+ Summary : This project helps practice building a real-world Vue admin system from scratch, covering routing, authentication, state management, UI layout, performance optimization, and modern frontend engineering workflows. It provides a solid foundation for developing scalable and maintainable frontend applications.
--
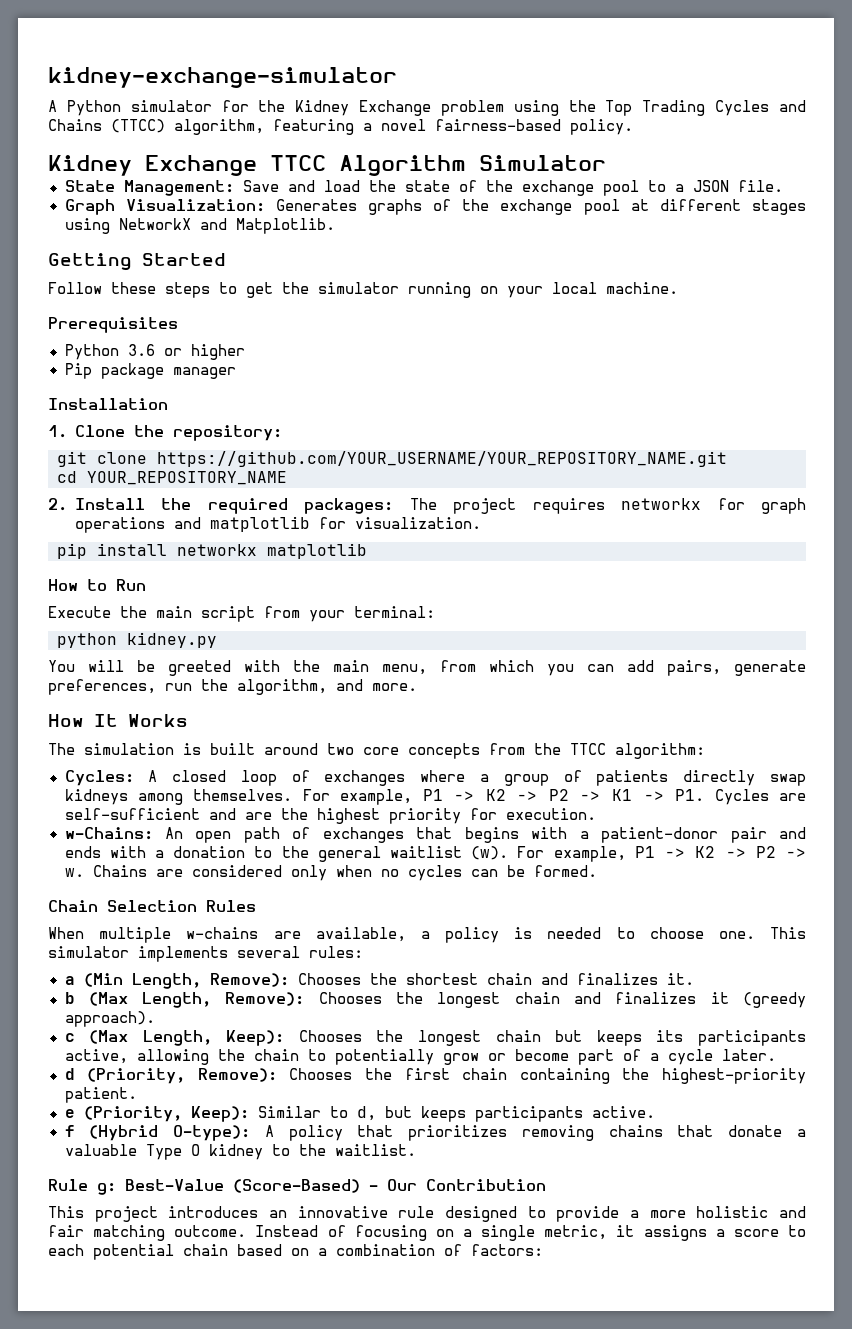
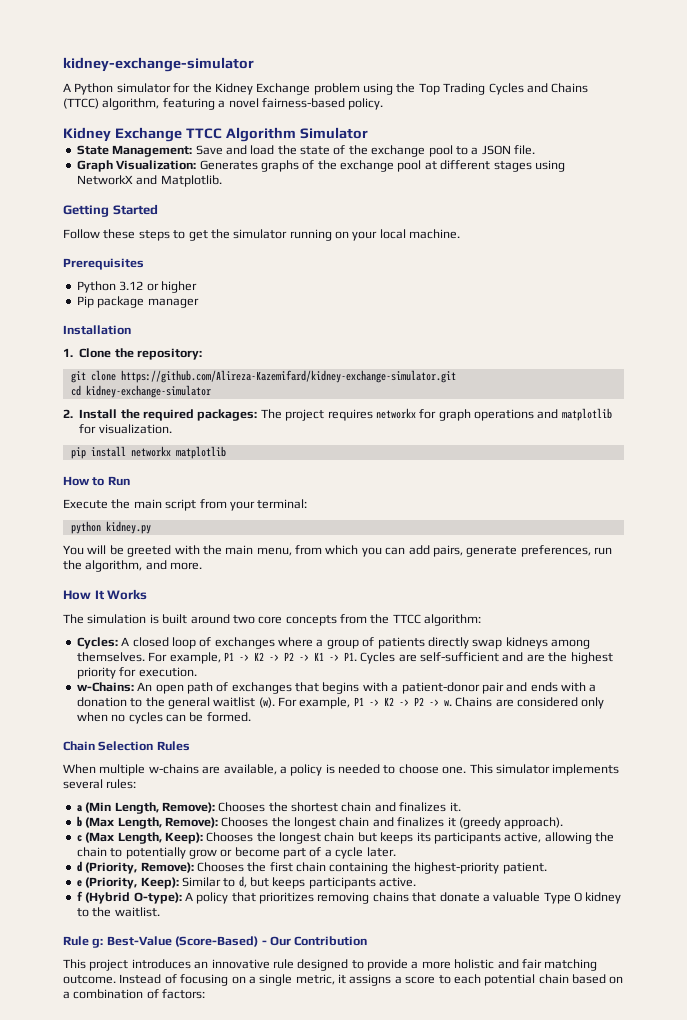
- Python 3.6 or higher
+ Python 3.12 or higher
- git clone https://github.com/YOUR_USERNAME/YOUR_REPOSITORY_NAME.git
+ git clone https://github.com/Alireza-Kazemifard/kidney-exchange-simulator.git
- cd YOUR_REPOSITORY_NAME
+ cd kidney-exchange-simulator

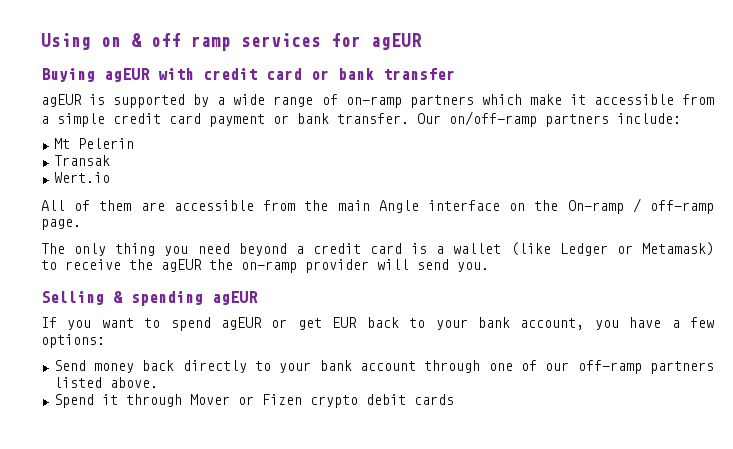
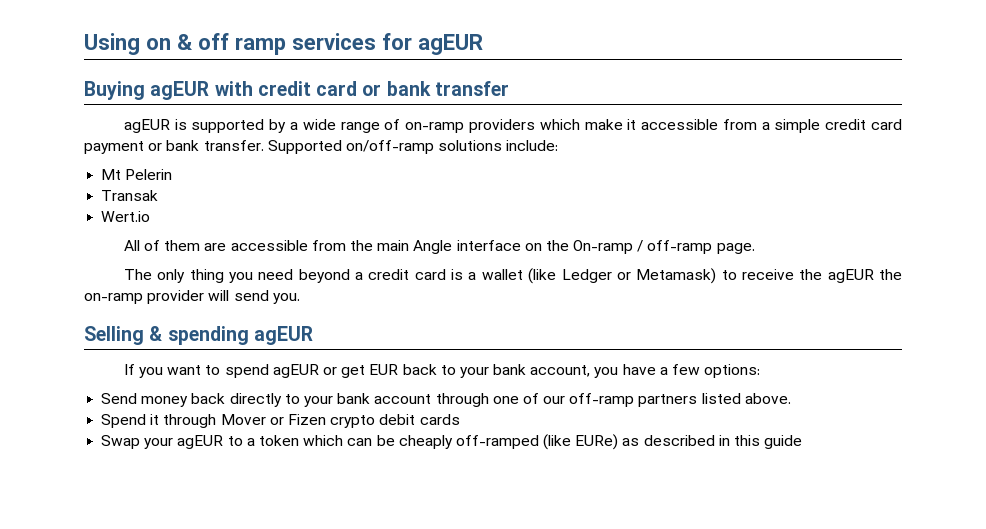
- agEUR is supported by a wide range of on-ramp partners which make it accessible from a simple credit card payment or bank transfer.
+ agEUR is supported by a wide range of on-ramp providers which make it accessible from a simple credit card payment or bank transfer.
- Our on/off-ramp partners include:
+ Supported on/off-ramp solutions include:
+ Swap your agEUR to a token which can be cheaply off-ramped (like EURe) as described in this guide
...
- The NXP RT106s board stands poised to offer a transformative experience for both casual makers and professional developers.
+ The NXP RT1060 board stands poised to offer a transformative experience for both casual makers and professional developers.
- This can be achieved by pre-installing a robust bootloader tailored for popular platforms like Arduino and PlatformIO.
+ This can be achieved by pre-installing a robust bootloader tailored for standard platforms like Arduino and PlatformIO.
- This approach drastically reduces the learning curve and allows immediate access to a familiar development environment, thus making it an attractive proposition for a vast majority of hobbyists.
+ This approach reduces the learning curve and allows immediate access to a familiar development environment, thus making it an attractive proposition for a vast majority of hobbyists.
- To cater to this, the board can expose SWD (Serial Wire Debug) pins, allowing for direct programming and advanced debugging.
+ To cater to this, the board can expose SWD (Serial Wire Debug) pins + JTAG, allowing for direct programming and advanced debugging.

### Your goal
In the entries above, locate every line with the word "bank" and copy it.

### Result
- agEUR is supported by a wide range of on-ramp partners which make it accessible from a simple credit card payment or bank transfer.
+ agEUR is supported by a wide range of on-ramp providers which make it accessible from a simple credit card payment or bank transfer.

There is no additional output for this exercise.